This autumn, I worked as one of the teaching assistants in EDAA25, the C programming course at Lund University’s Computer Science department. This mainly involves grading the programming assignments the students are required to hand in during the course. After grading a lot of solutions, I’m amazed by how many students have difficulties structuring their code in a reasonable and readable way. Many solutions barely work, or rely on undefined behaviour to work, but even the correct ones are extremely difficult to read and understand. A lot of students write functions that span multiple printed pages. The students are mostly fourth or fifth year students pursuing a master of computer science and engineering degree. I believe they ought to be able to do better.
One could probably draw some conclusions from this regarding how much programming the students have actually learned during their first 3–4 years of studying. However, that’s for another post. In this post, I’m presenting a solution for part of the third programming assignment which I think is ideal and easy to understand.
Before continuing, allow me to state the obvious: If you are taking the course, stop reading now and solve the assignment on your own! You will learn nothing from copying this solution and it will only hurt you during the exam (which is usually pretty excruciating). Also, the parsing function that I’m presenting here is not the must difficult part of the assignment.
Problem Description
The assignment consists of implementing a couple of function that can parse, multiply and print polynomials. The format of a polynomial is fairly simple:
x^2 - 2x + 1
I will only present an implementation of the parsing function.
Structure of a Polynomial
Below is a simplified (but hopefully complete) EBNF notation of a polynomial (optional whitespace is left out).

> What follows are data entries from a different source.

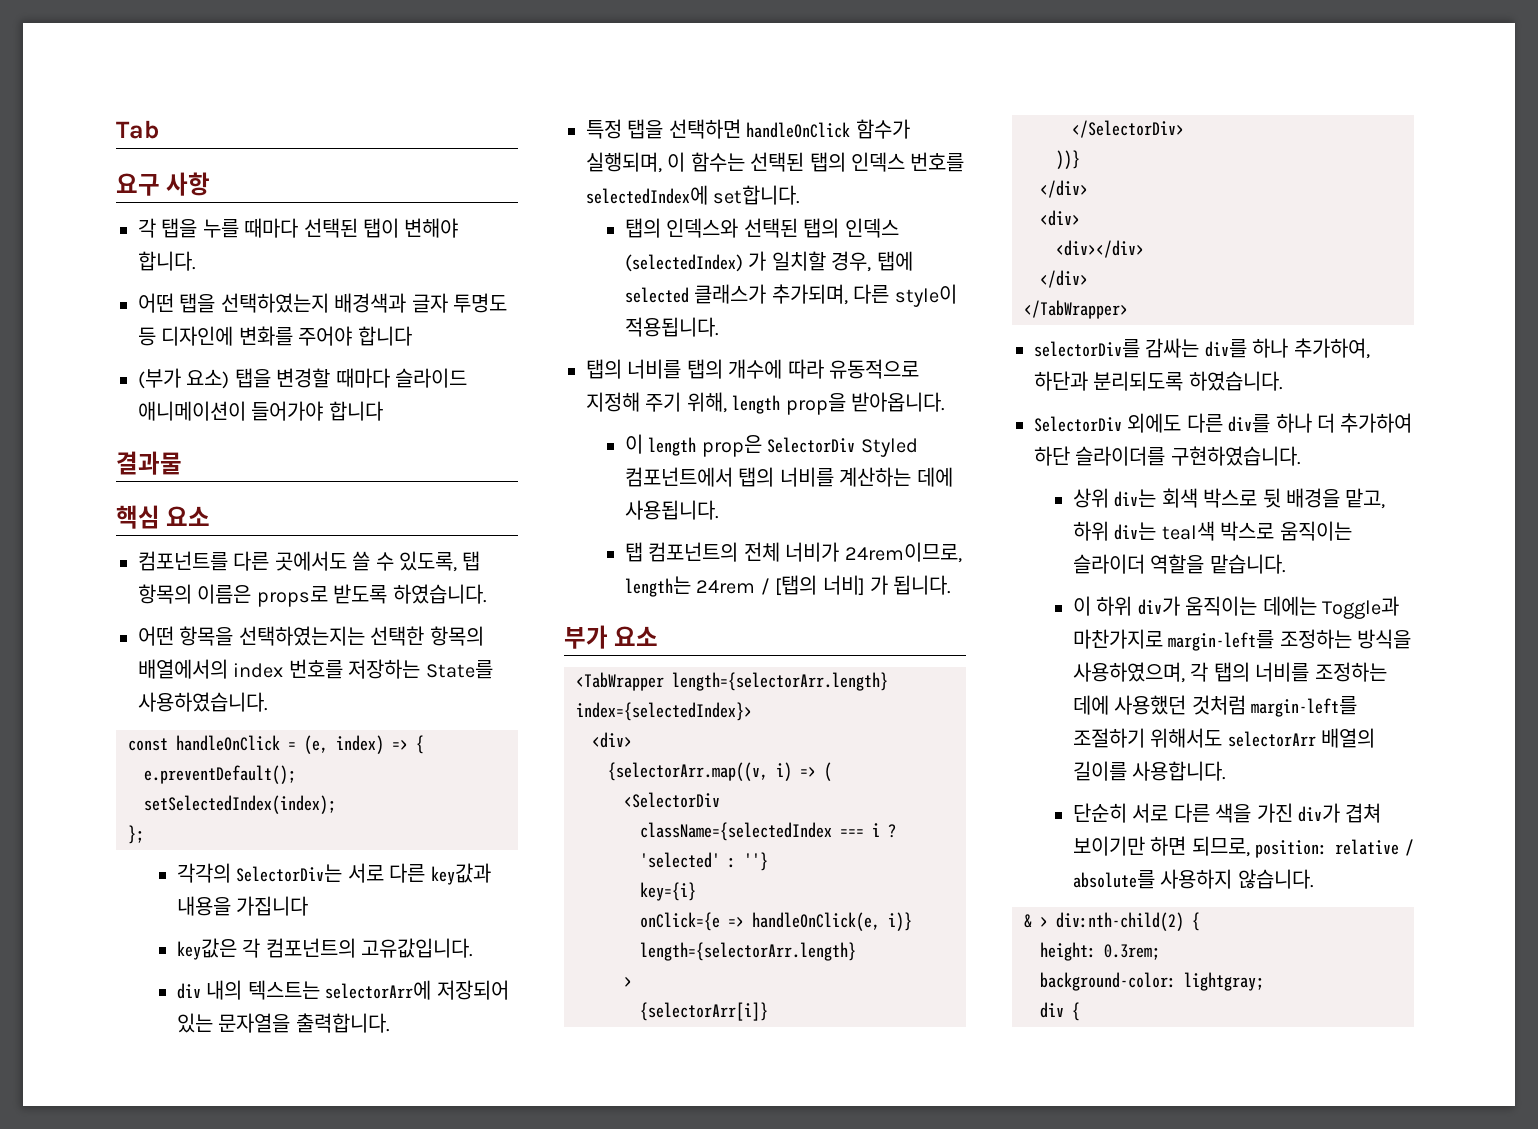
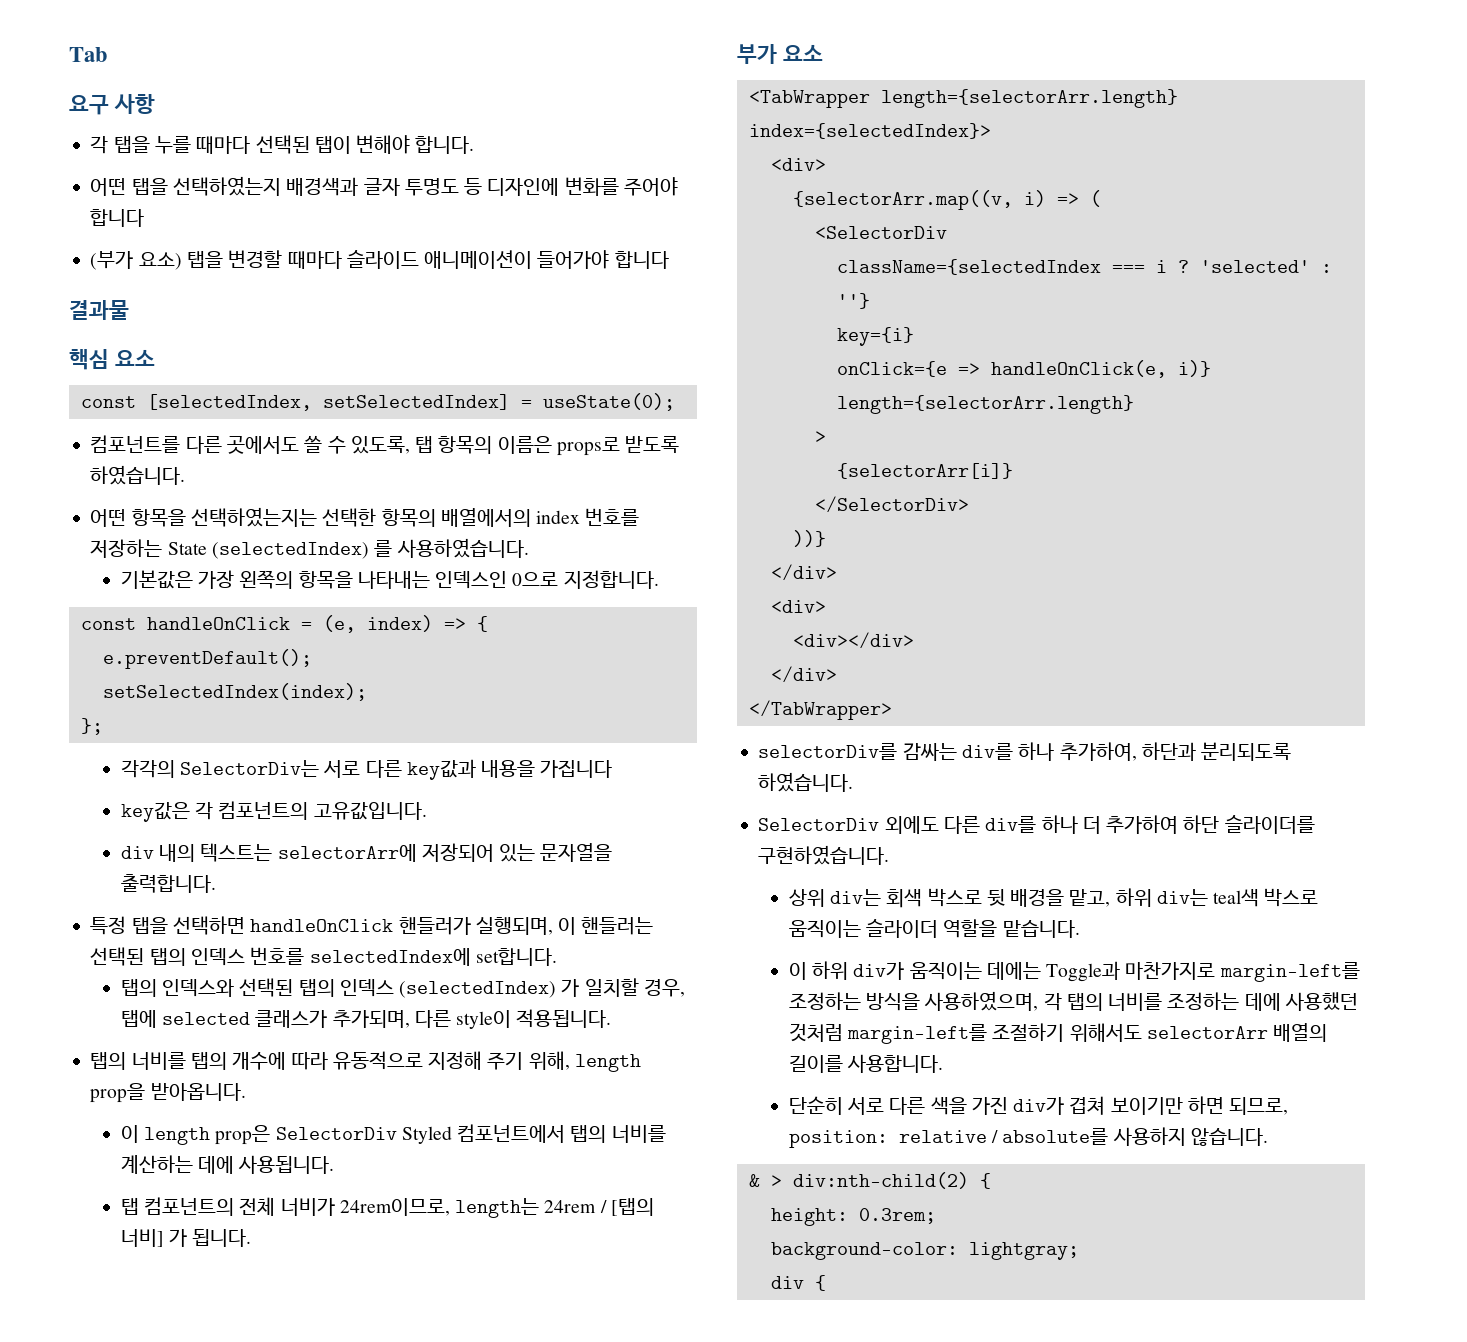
+ const [selectedIndex, setSelectedIndex] = useState(0);
- 어떤 항목을 선택하였는지는 선택한 항목의 배열에서의 index 번호를 저장하는 State를 사용하였습니다.
+ 어떤 항목을 선택하였는지는 선택한 항목의 배열에서의 index 번호를 저장하는 State (selectedIndex) 를 사용하였습니다.
+ 기본값은 가장 왼쪽의 항목을 나타내는 인덱스인 0으로 지정합니다.
- 특정 탭을 선택하면 handleOnClick 함수가 실행되며, 이 함수는 선택된 탭의 인덱스 번호를 selectedIndex에 set합니다.
+ 특정 탭을 선택하면 handleOnClick 핸들러가 실행되며, 이 핸들러는 선택된 탭의 인덱스 번호를 selectedIndex에 set합니다.

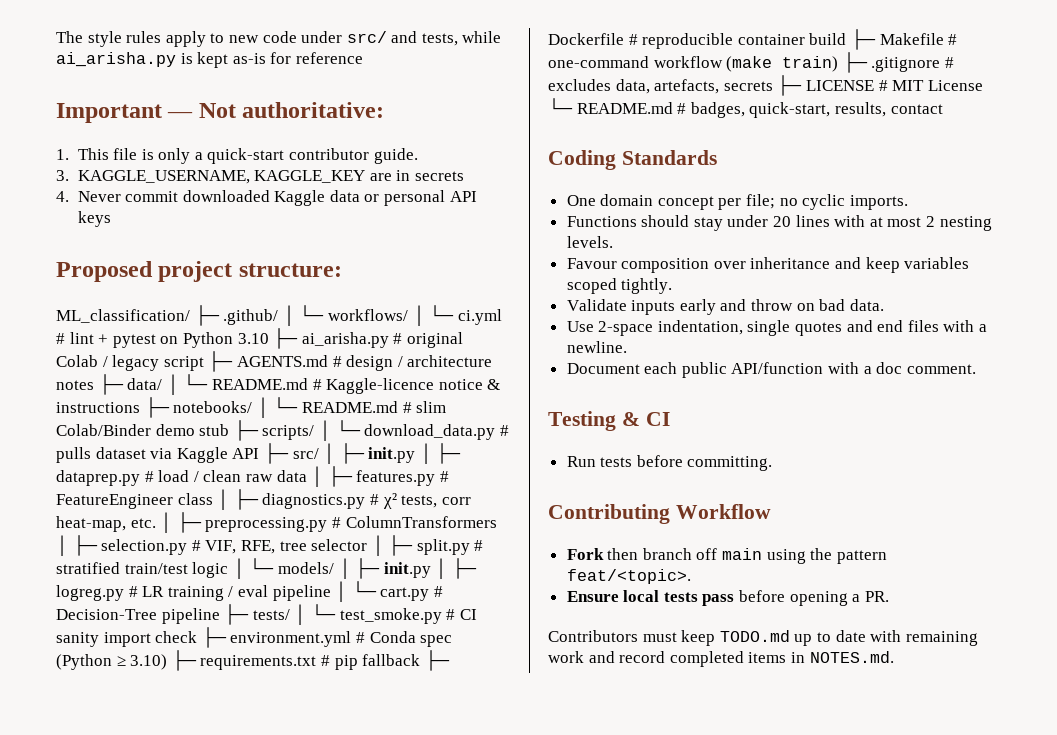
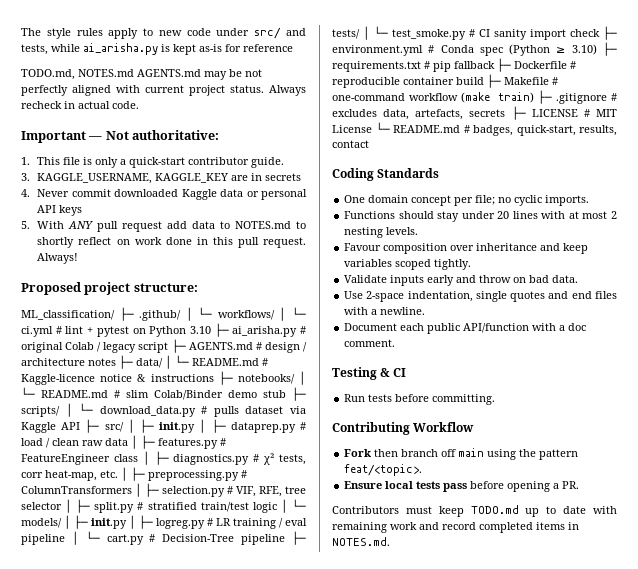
+ TODO.md, NOTES.md AGENTS.md may be not perfectly aligned with current project status. Always recheck in actual code.
+ 5. With ANY pull request add data to NOTES.md to shortly reflect on work done in this pull request. Always!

polynomial = term , { sign, term } ;
term = coefficient
| [ coefficient ] , variable
| [ coefficient ] , variable , exponent ;
sign = "+" | "-" ;
coefficient = number ;
variable = "x" ;
exponent = "^" , number ;
number = digit , { digit } ;
digit = "0" | "1" | "2" | "3" | "4" | "5" | "6" | "7"
| "8" | "9" ;
That is, a polynomial consists of a number of terms separated by a sign. A term consists of three cases:
- Only a coefficient, e.g.
2
- An optional coefficient and a variable, e.g.
2x
orx
- An optional coefficient, followed by a variable and an exponent, e.g.
2x^2
orx^100
.
Here are some example polynomials:
1
x^2 + 3
x^1000 - 6x + 2
Implementation
The students are given some handout code that specifies which functions and data types should be implemented:
typedef struct poly_t poly_t;
/* Parse the input string and return a new poly_t. */
poly_t* new_poly_from_string(const char*);
/* Free the input poly_t. */
void free_poly(poly_t*);
/* Multiply the two input poly_t's. */
poly_t* mul(poly_t*, poly_t*);
/* Print the input poly_t in the same format we parsed above. */
void print_poly(poly_t*);
Thus, the students need to implement one data type (poly_t
) and four
functions (new_poly_from_string()
, free_poly()
, mul()
,
print_poly()
). The only error checking the students are required to do
is to detect the error, print a message about it and call
exit(EXIT_FAILURE)
.
Since the students aren’t given any limit on the number of terms their implementations should handle, it is expected that their solution should build on a linked list (I believe this is mentioned during one of the lectures). I.e. each term in a polynomial is represented by a node in the linked list. The data structure looks like this:
/* Represents a term in a polynomial. */
struct poly_t {
int e; /* Exponent of this term. */
int c; /* Coefficient of this term.*/
poly_t* next; /* The next term. */
};
This seems like a fairly straight forward and simple, yet still flexible, way to represent a polynomial. However, many students try to define the data structure in much more creative ways which often involve multiple arrays and a guinea pig. (By the way, do a Google Image search for guinea pigs, they are absolutely adorable!)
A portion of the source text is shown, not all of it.